Community building and the pursuit of happiness
We take an interdisciplinary approach to community building at Our Blocks, and since a little science never really hurt anyone, here are some pertinent excerpts from notes I took during a recent seminar led by Dacher Keltner of the Greater Good Science Center at UC Berkeley.
Eight ways community building can be good for you
1. It increases your social connection
In almost every study of children and adults, meaningful social connections foster greater positive emotion, personal well-being, and physical health. Social connectedness is probably the most important determinant of overall well-being. Factoids: a study in Alameda County by Berkman and Smye showed that people who reported weak social support were up to 3.1 times more likely to have died nine years later. Okay, that’s a bummer. How about this: People with strong social support live longer, report greater happiness, have lower levels of cortisol, and lower blood pressure. Since community builders are all about building social connections, your eternal life and happiness are guaranteed.

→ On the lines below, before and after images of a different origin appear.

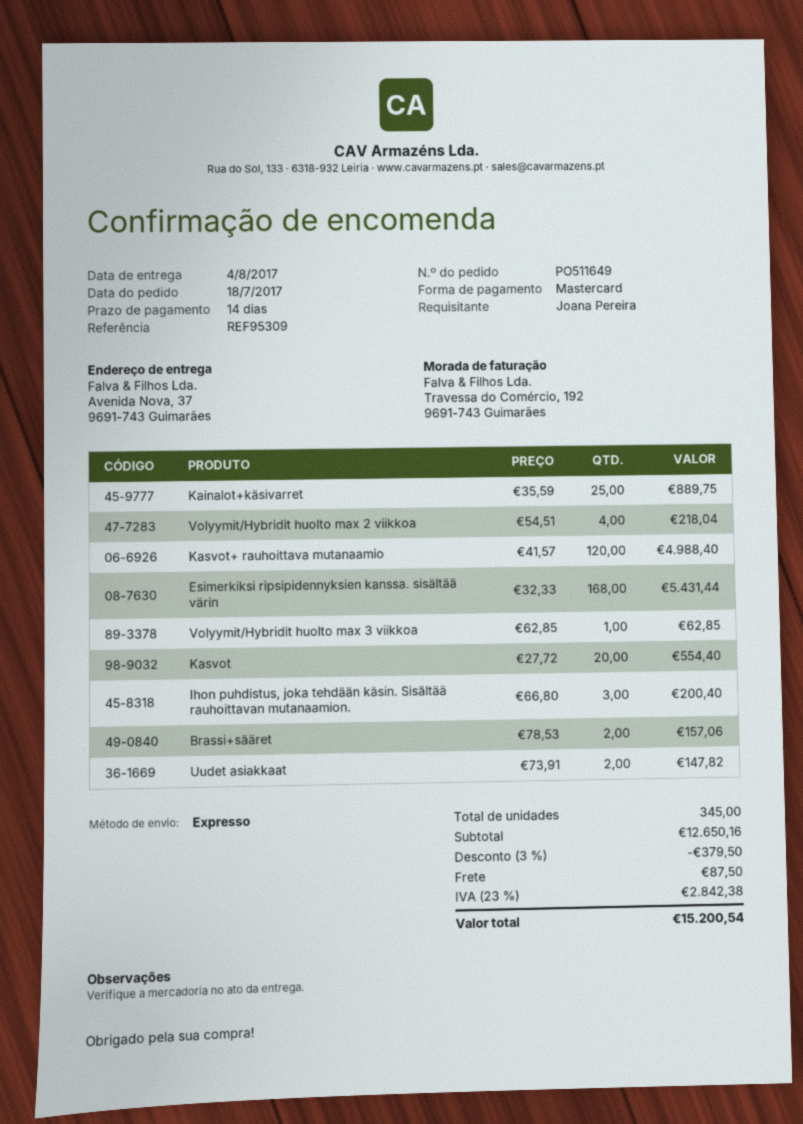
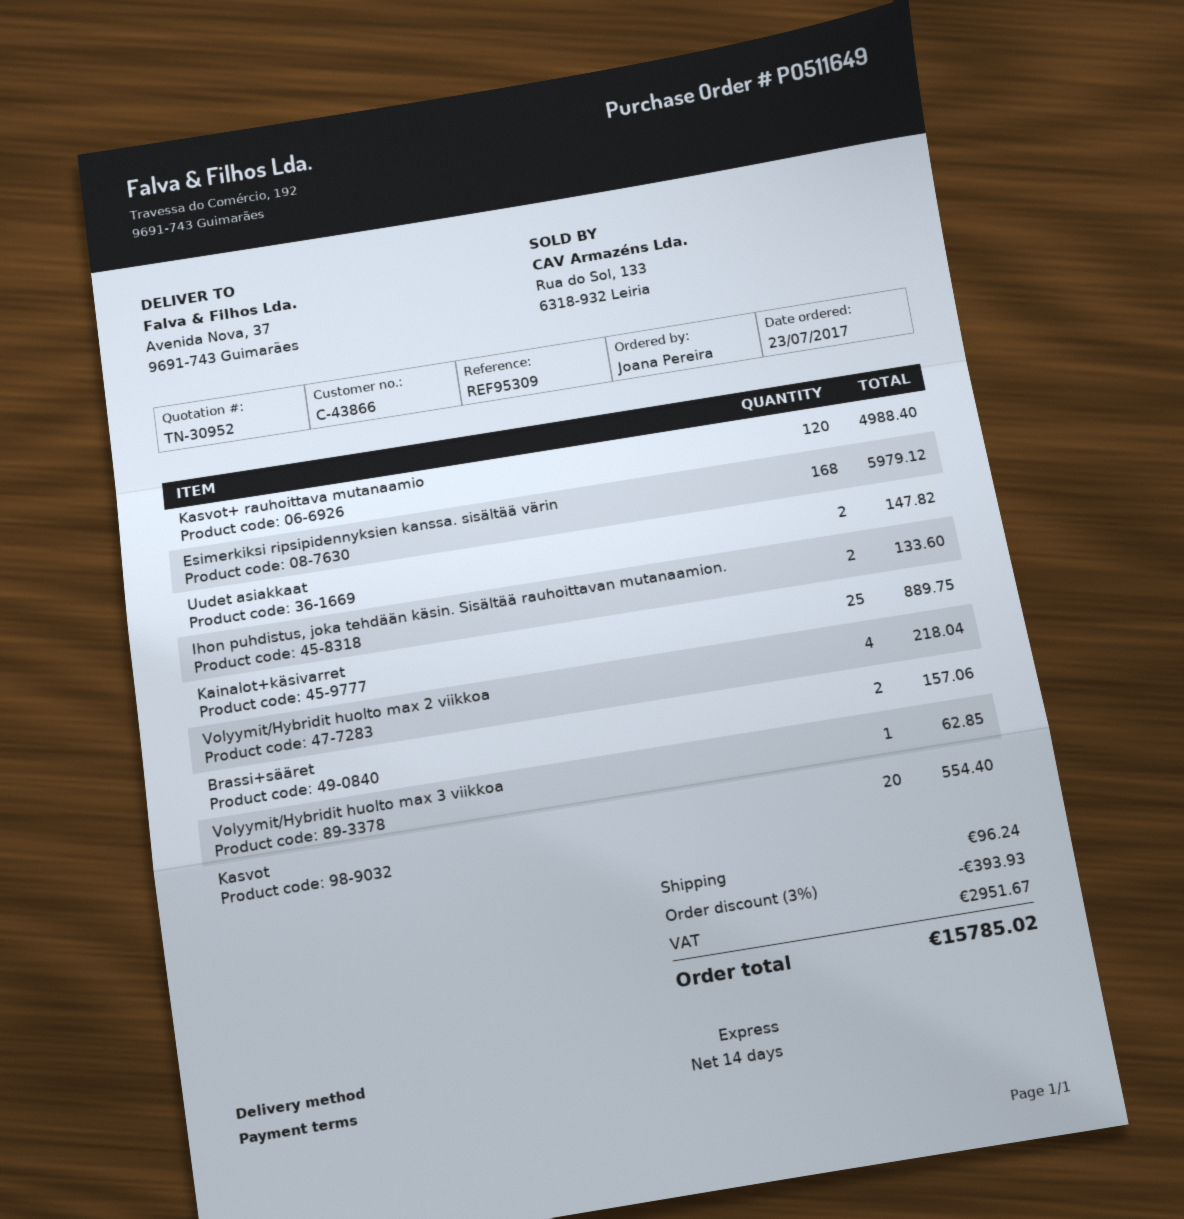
order date: 2017-07-18 -> 2017-07-23
Esimerkiksi ripsipidennyksien kanssa. sisältää värin: 168 for 5431.44 -> 168 for 5979.12
Ihon puhdistus, joka tehdään käsin. Sisältää rauhoittavan mutanaamion.: 3 for 200.40 -> 2 for 133.60
discount: 3% = 379.50 -> 3% = 393.93
shipping: 87.50 -> 96.24
tax: 2842.38 -> 2951.67
total: 15200.54 -> 15785.02

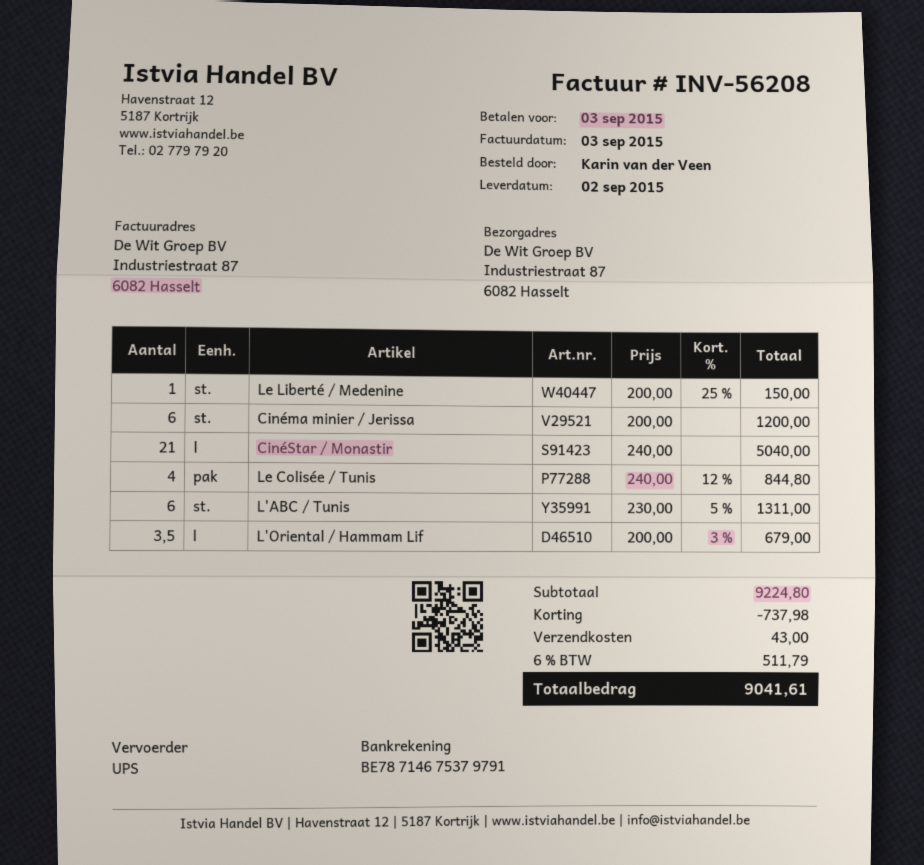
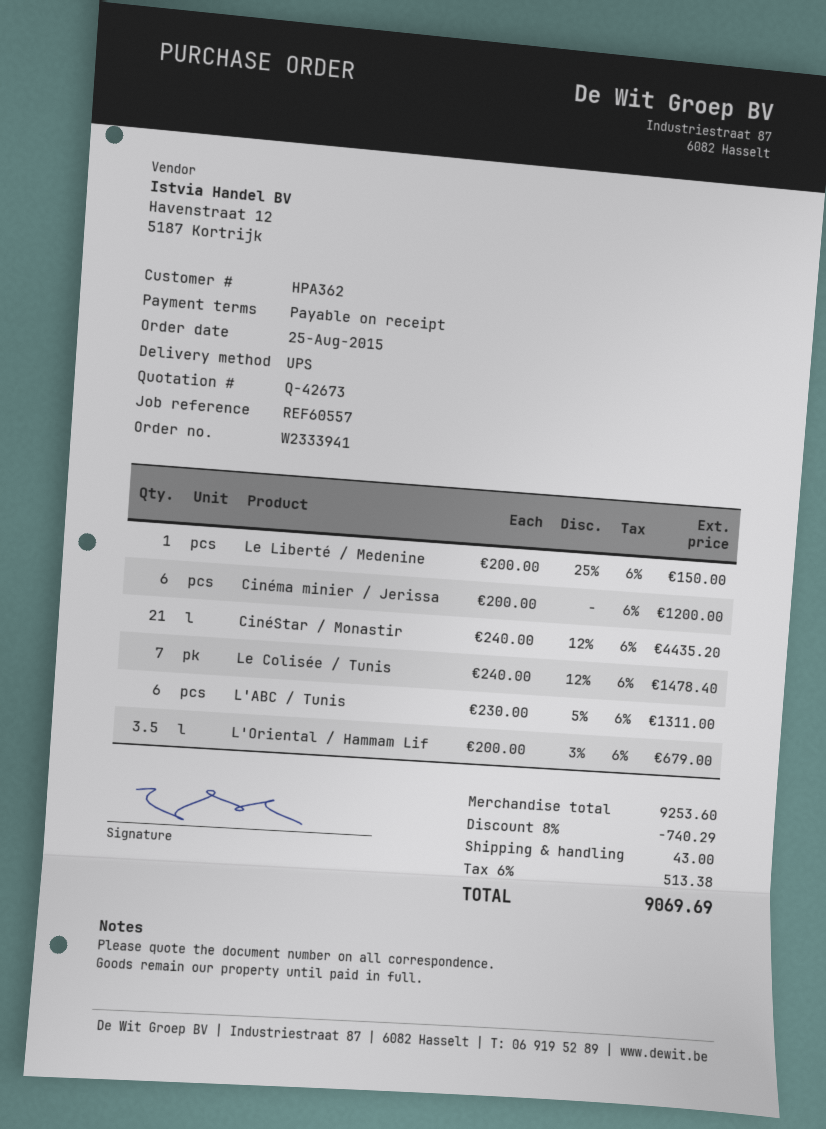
CinéStar / Monastir: 21 x 240.00 = 5040.00 -> 21 x 240.00 - 12% = 4435.20
Le Colisée / Tunis: 4 x 240.00 - 12% = 844.80 -> 7 x 240.00 - 12% = 1478.40
subtotal: 9224.80 -> 9253.60
discount: 737.98 -> 740.29
tax: 6% = 511.79 -> 6% = 513.38
total: 9041.61 -> 9069.69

2. It gives you more opportunities to play
Play boosts the immune response. Play is a human universal, and it builds strong bonds. Converting conflicts into dramas and play is beneficial to relationships.
3. It’s all about giving
New studies show that people derive greater pleasure in giving than in receiving. Giving activates reward centers in the brain. A study by Elizabeth Dunn found that giving away $20 makes people happier than spending $20 on themselves. Habaugh et al reported that giving to a charity produces the same activation in the ventral striatum as does receiving.
4. It gives you more chances to say thanks
Gratitude fosters personal health and healthy relations. Appreciation for loved ones uniquely relates to social well-being. Saying ‘Thank you’ greatly increases the stability of relationships. Gratitude increases worker productivity. Also makes you richer: servers who said Thank You or wrote it on receipts got 11% more tips than those in the control group. (Don’t get your hopes up: no one will ever tip you for community building)
5. It gives you lots of chances to forgive (and to beg forgiveness)
Forgiveness reduces the physiological costs of stress and conflict, and can promote healthier bonds. When you do screw up and need to apologize to your community, here are the four key elements of a proper apology: (a) state what you did wrong, (b) accept responsibility, (c) offer an explanation, (d) show remorse.
6. It’ll give you stories to tell
We have a scientific mind and then a meaning-making mind that is predisposed to tell stories (Bruner). We transmit emotional conditions through storytelling. Emotion narratives build up resilience. Writing about deep emotions increases well-being and improves health (f.e by improving the immune function), and reduces stress-related physiology. It does this mainly by improving insight and avoiding the costs of suppression. True story: trauma victims who wrote down their stories (vs just recounting facts), had higher t-cell counts, better immune response, lower anxiety, better grades, and more positive emotions.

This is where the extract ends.